• [GOAL OF THE EXERCISE]:
The entries follow. Copy every line in which "spacing" appears.

╭─ DATA SUPPLIED

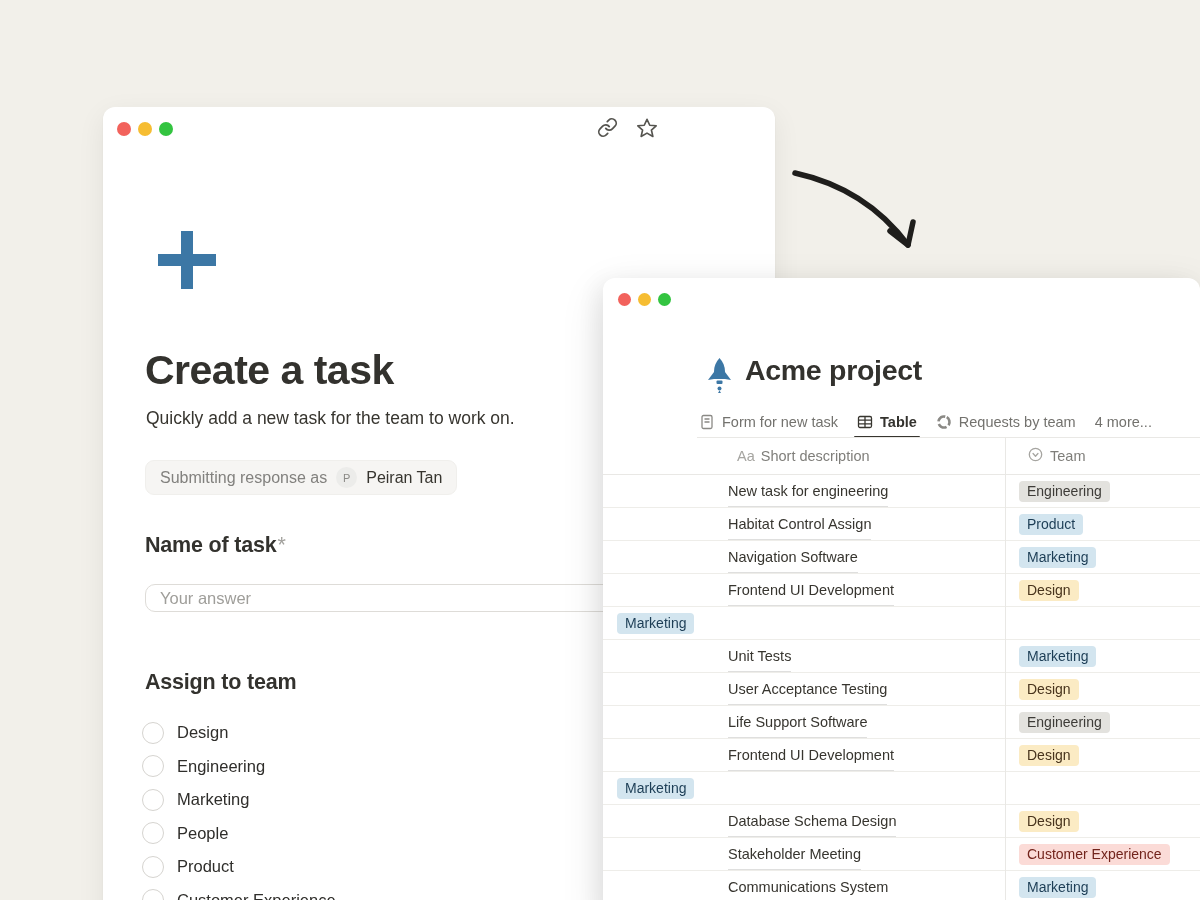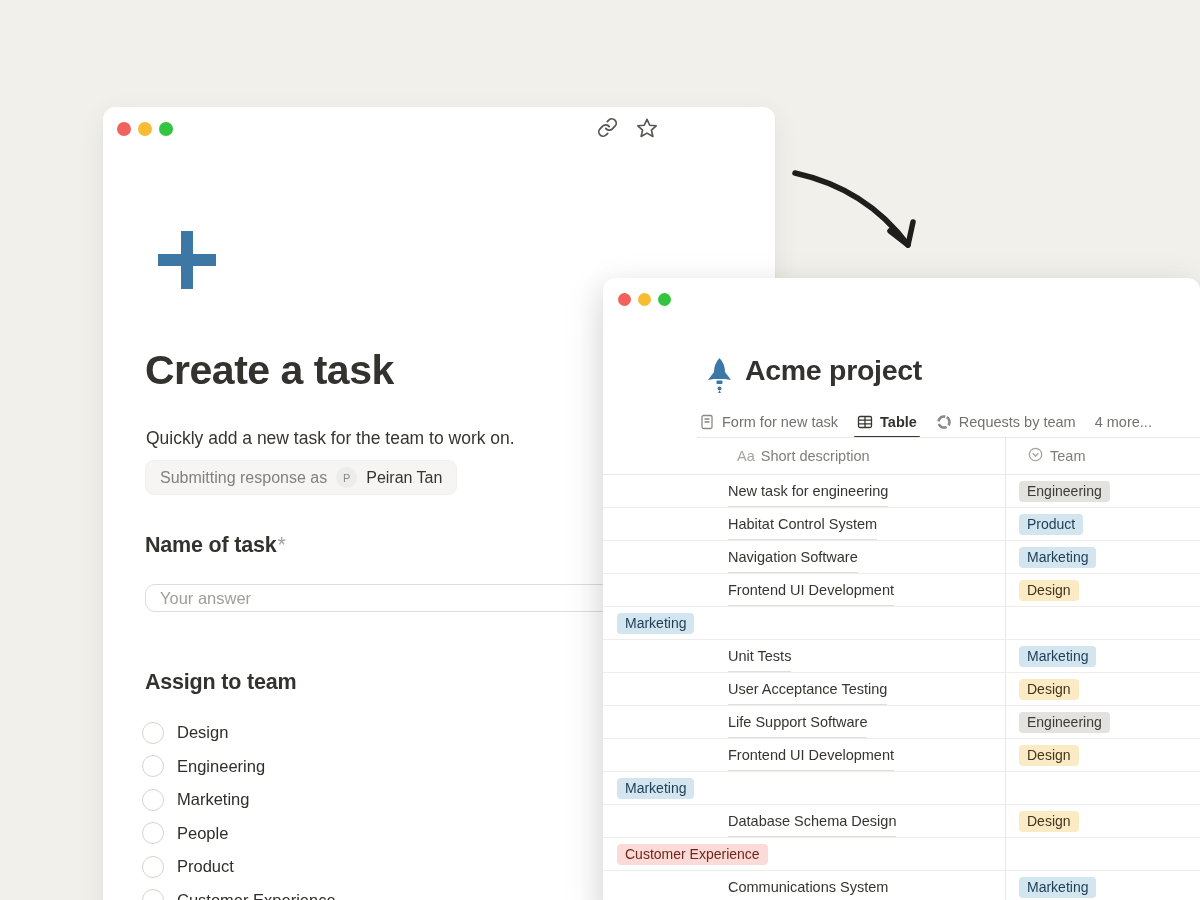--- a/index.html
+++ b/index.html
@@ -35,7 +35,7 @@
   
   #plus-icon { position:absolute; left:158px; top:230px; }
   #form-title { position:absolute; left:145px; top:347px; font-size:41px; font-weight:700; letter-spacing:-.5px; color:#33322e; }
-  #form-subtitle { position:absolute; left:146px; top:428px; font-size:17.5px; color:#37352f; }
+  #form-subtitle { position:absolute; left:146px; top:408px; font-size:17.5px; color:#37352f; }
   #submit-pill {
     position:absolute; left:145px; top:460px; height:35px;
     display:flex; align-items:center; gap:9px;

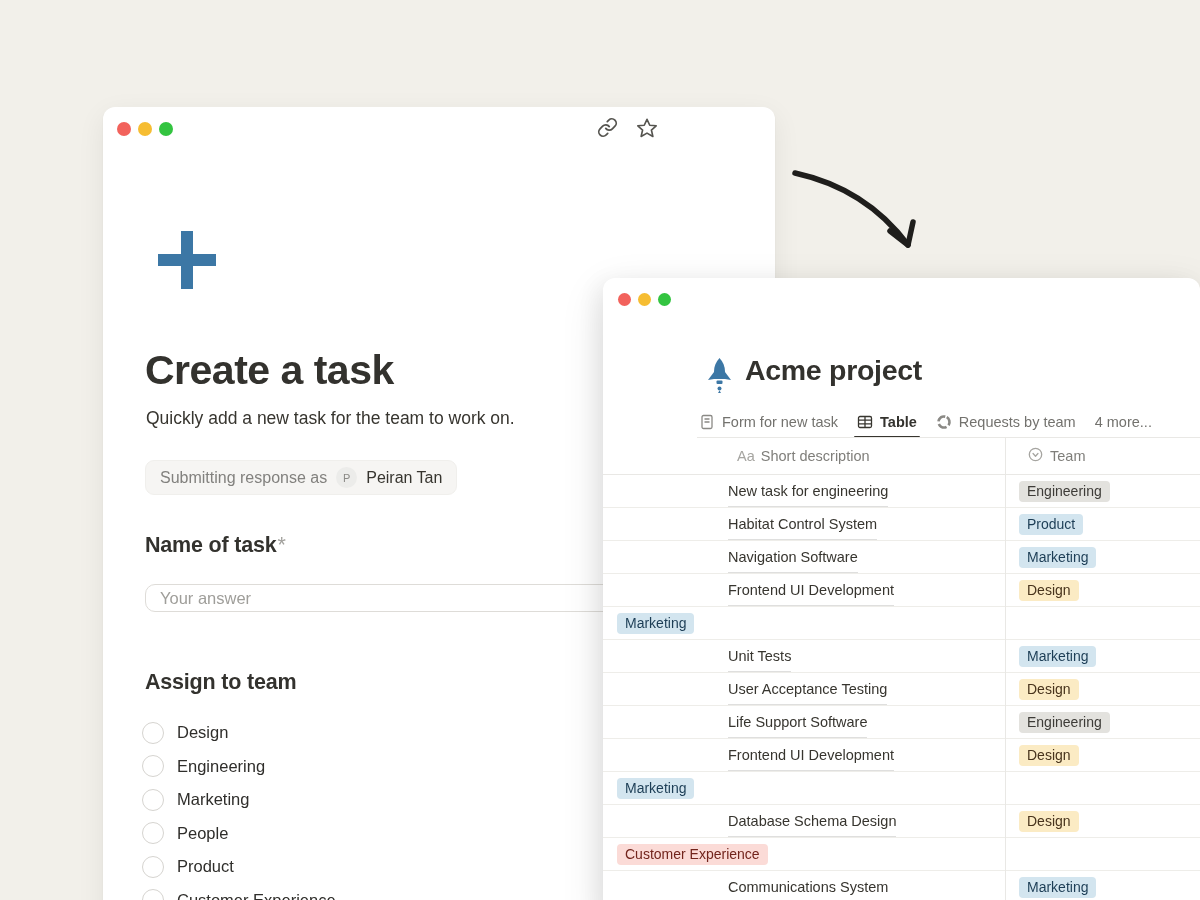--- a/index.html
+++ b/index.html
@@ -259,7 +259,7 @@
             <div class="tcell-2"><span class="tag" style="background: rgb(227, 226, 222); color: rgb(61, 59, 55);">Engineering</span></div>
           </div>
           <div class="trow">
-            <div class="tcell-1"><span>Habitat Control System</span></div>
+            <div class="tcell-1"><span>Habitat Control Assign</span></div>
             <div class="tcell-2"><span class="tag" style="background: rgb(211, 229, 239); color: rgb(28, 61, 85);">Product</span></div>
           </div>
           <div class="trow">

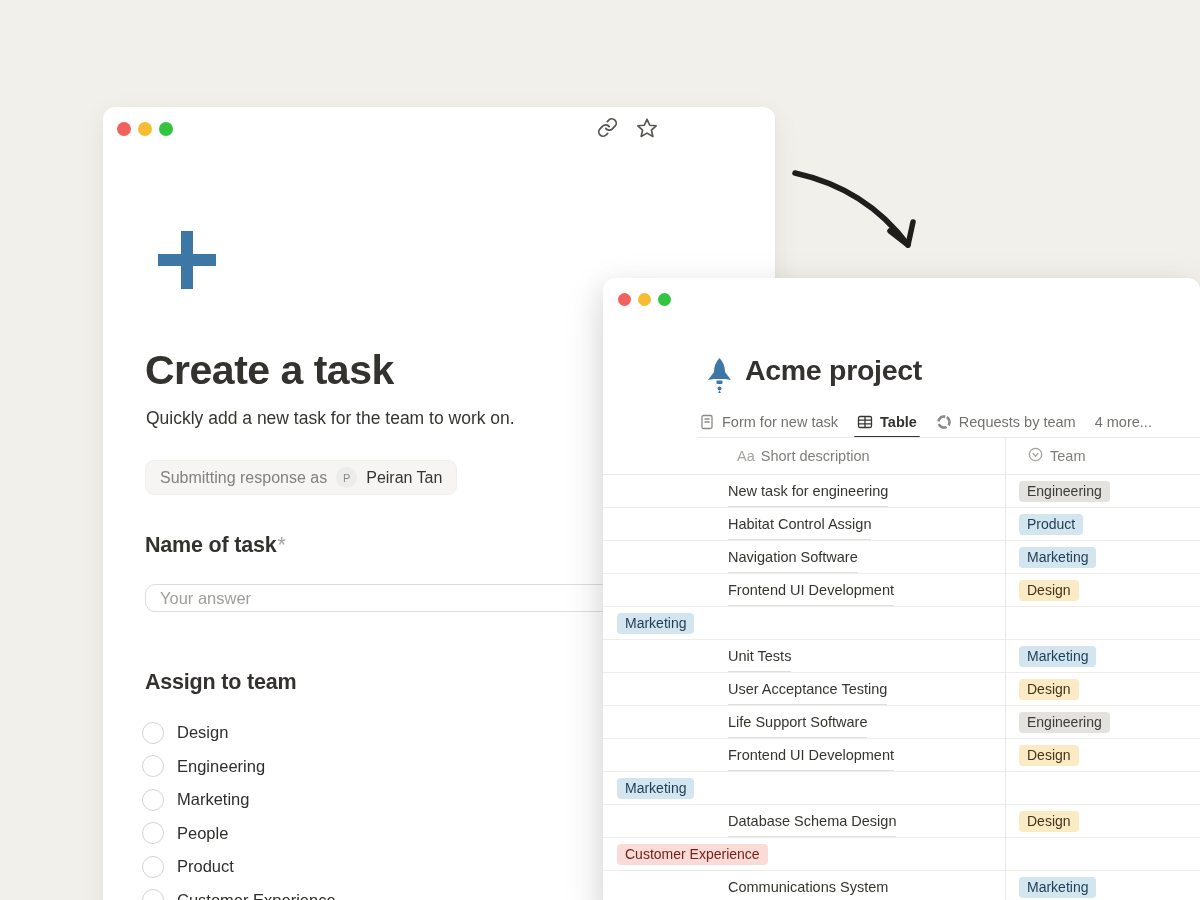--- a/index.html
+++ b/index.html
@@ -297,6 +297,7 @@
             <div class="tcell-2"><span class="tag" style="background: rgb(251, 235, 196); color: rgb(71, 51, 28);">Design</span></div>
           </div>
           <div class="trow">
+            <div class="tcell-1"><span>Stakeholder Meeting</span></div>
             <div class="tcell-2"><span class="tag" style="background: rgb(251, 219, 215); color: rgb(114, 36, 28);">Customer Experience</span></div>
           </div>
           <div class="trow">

╰─
╭─ DATA SUPPLIED

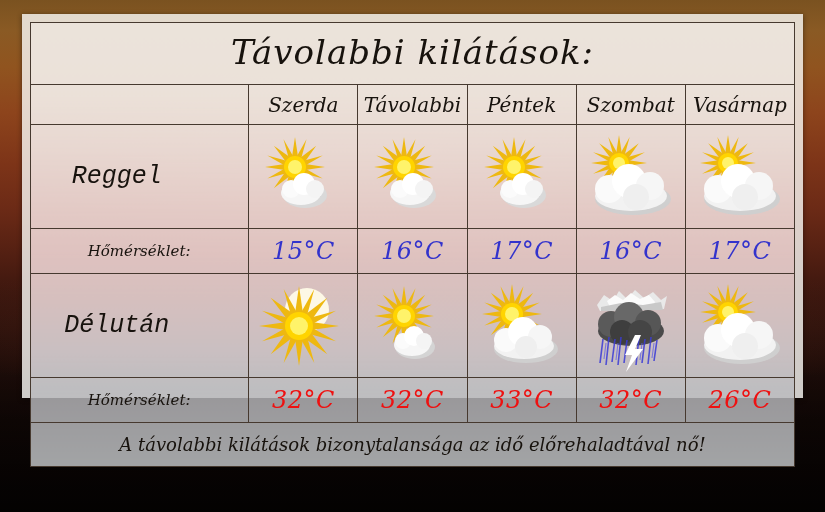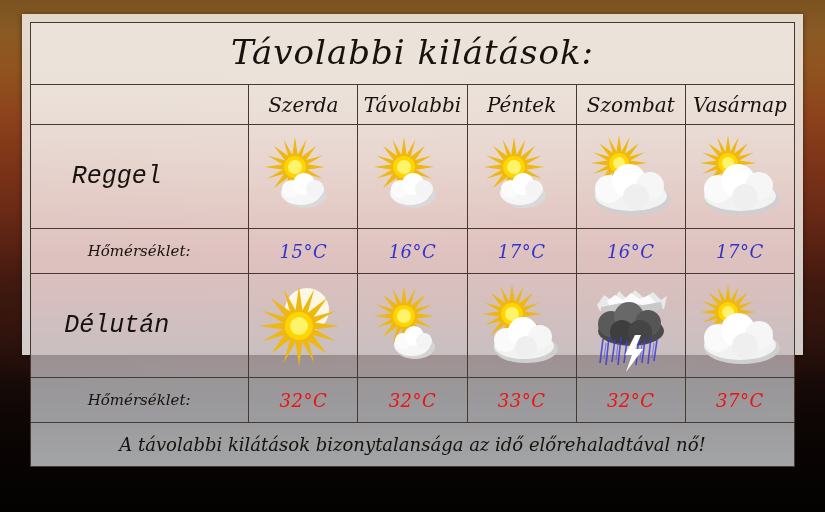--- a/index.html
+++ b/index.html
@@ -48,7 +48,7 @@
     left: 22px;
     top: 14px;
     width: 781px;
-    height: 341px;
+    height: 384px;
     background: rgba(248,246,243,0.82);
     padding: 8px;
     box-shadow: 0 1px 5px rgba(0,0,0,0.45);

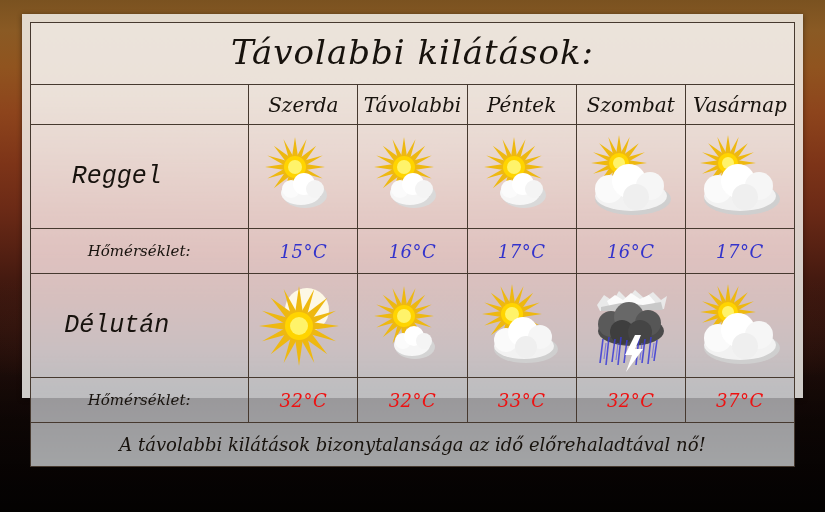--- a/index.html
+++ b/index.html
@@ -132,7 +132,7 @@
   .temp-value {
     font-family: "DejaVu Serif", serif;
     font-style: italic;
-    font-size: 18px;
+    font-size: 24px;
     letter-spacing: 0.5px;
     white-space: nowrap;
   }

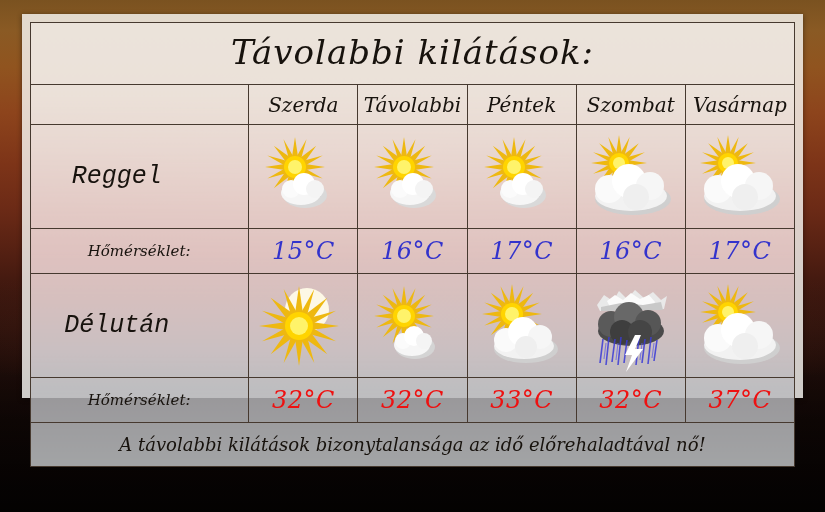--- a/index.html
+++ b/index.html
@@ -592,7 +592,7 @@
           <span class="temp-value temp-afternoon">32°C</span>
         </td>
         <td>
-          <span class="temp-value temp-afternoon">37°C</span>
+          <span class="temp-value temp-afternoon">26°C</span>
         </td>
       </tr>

╰─

• [ANSWER TO THIS TASK]:
   #form-title { position:absolute; left:145px; top:347px; font-size:41px; font-weight:700; letter-spacing:-.5px; color:#33322e; }
     letter-spacing: 0.5px;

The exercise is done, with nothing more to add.